» **What you need to do**
In the lines below, find the one that contains "3. Then back" and write it out exactly, along with every line that follows it.

» **Material shown**
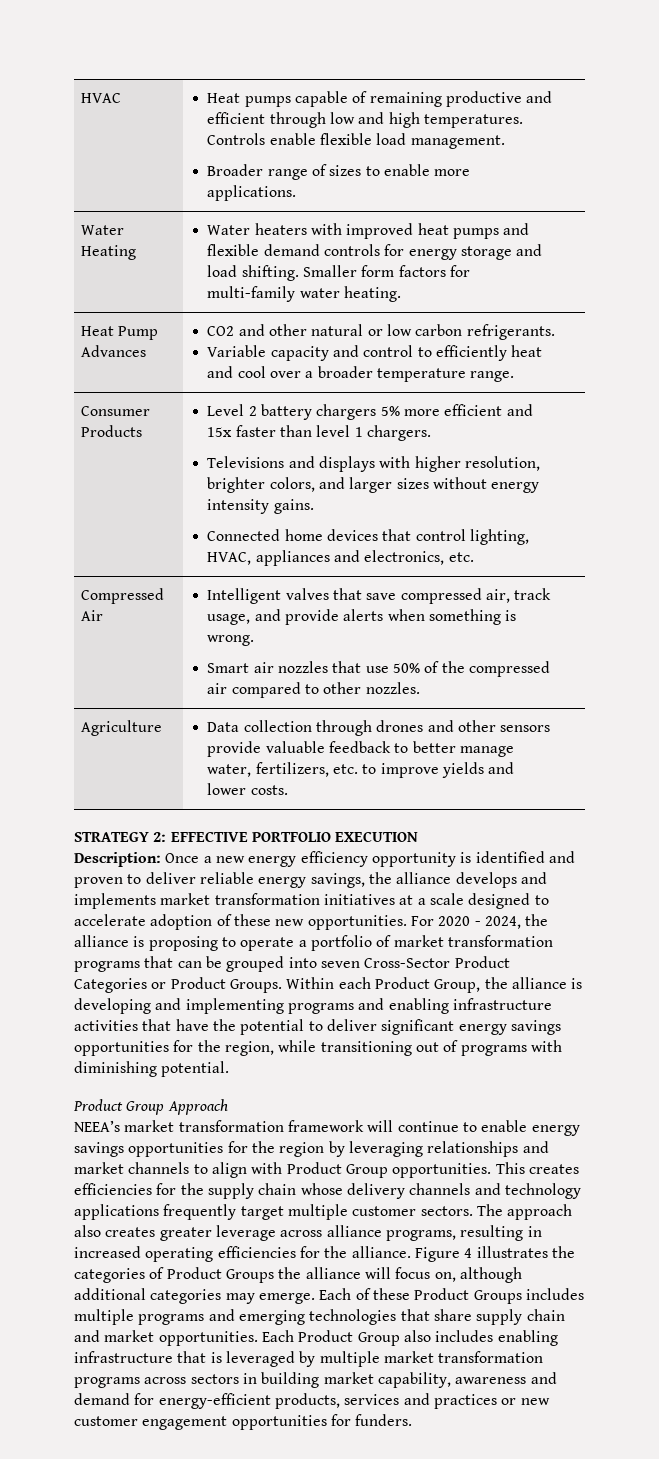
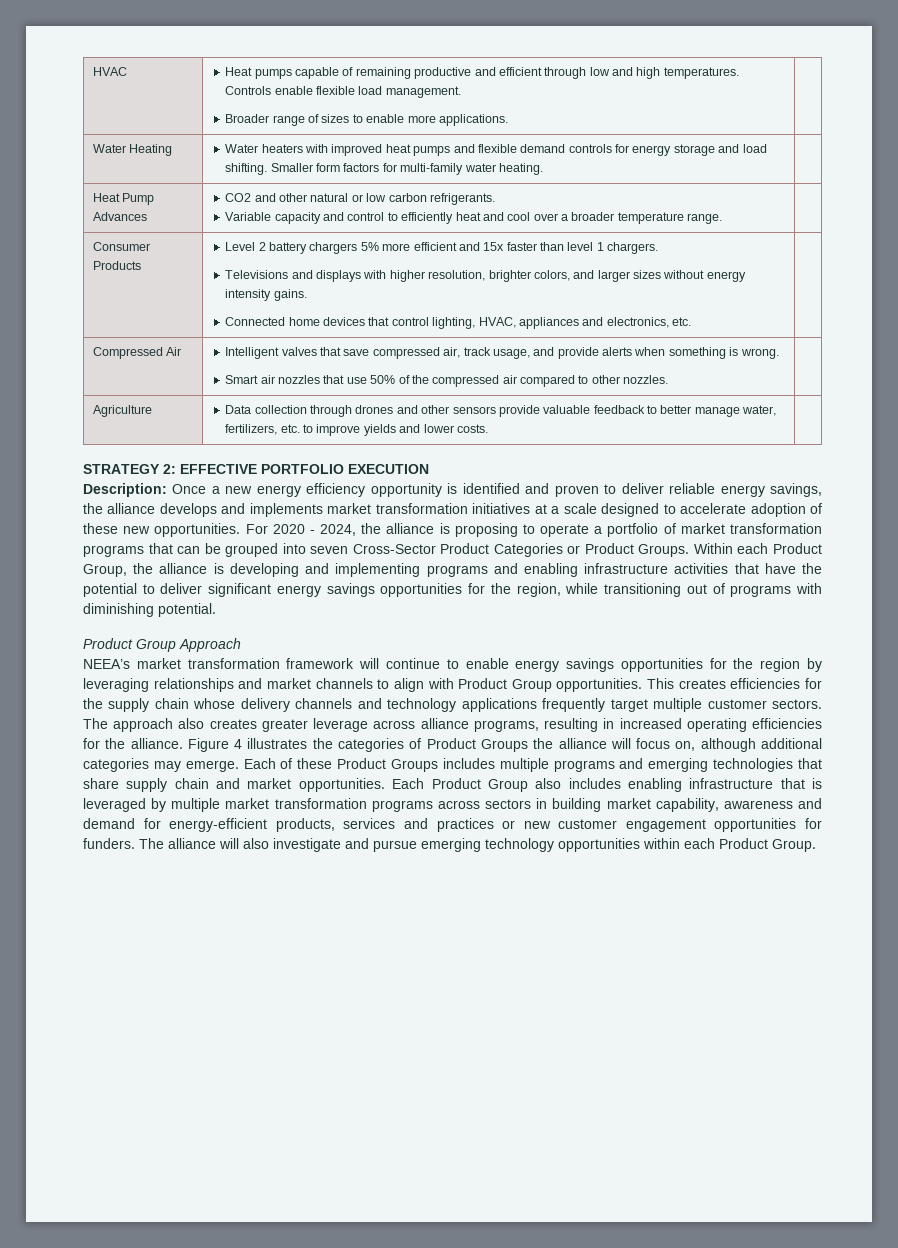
+ The alliance will also investigate and pursue emerging technology opportunities within each Product Group.

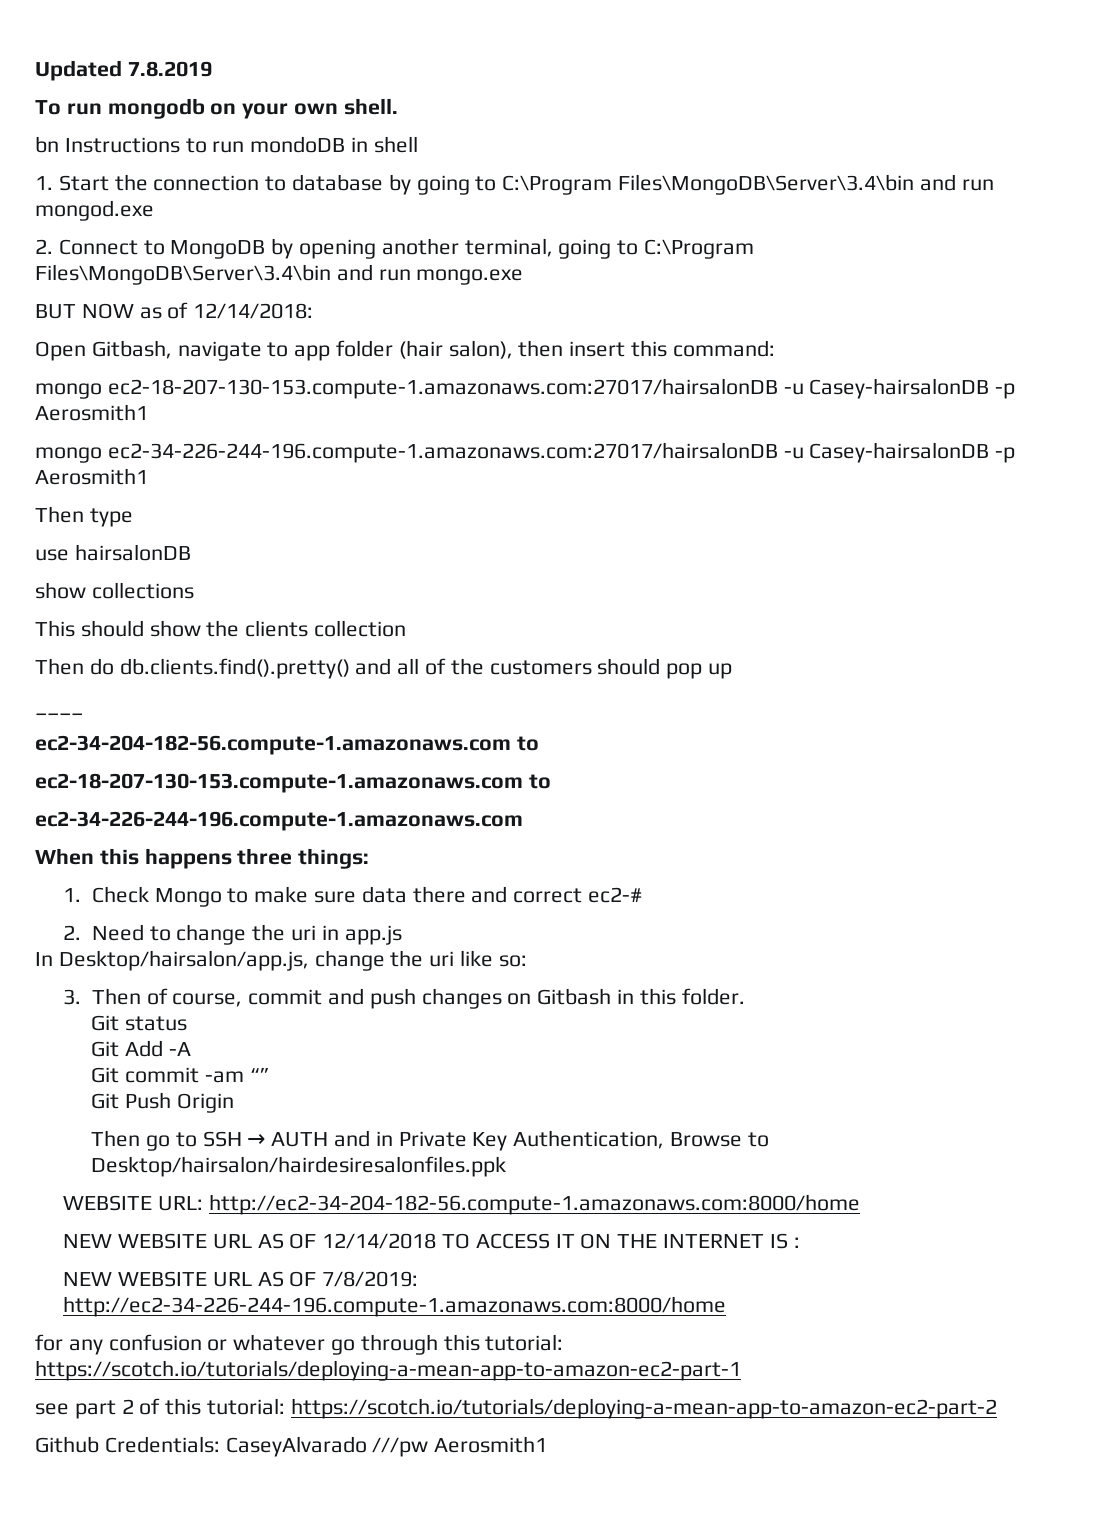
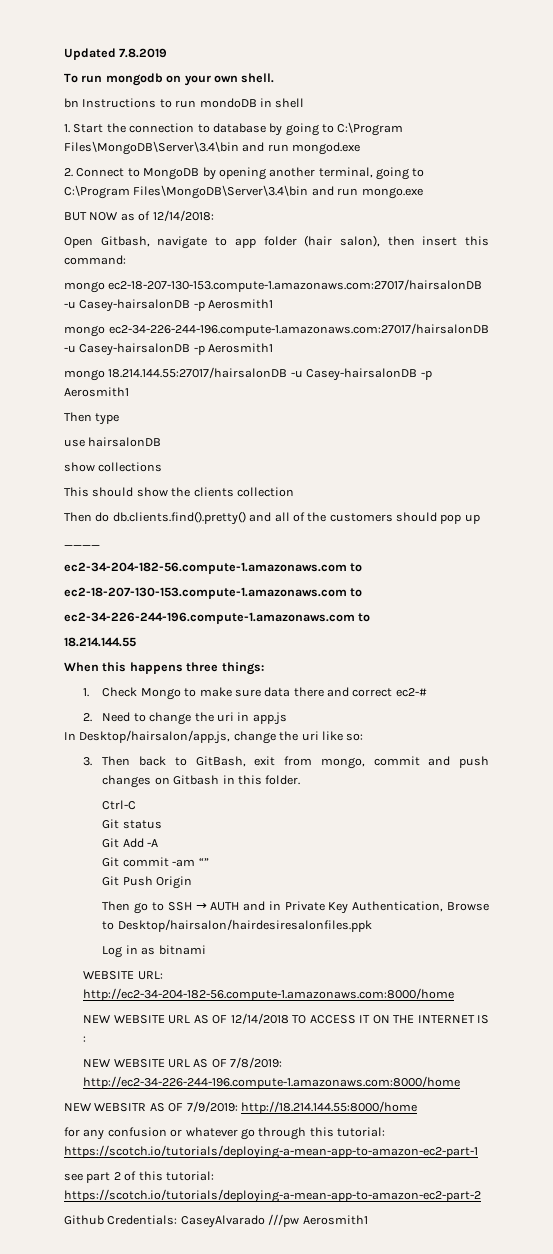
+ mongo 18.214.144.55:27017/hairsalonDB -u Casey-hairsalonDB -p Aerosmith1
- ec2-34-226-244-196.compute-1.amazonaws.com
+ ec2-34-226-244-196.compute-1.amazonaws.com to
+ 18.214.144.55
- 3. Then of course, commit and push changes on Gitbash in this folder.
+ 3. Then back to GitBash, exit from mongo, commit and push changes on Gitbash in this folder.
+ Ctrl-C
+ Log in as bitnami
+ NEW WEBSITR AS OF 7/9/2019: http://18.214.144.55:8000/home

» **Answer box**
+ 3. Then back to GitBash, exit from mongo, commit and push changes on Gitbash in this folder.
+ Ctrl-C
+ Log in as bitnami
+ NEW WEBSITR AS OF 7/9/2019: http://18.214.144.55:8000/home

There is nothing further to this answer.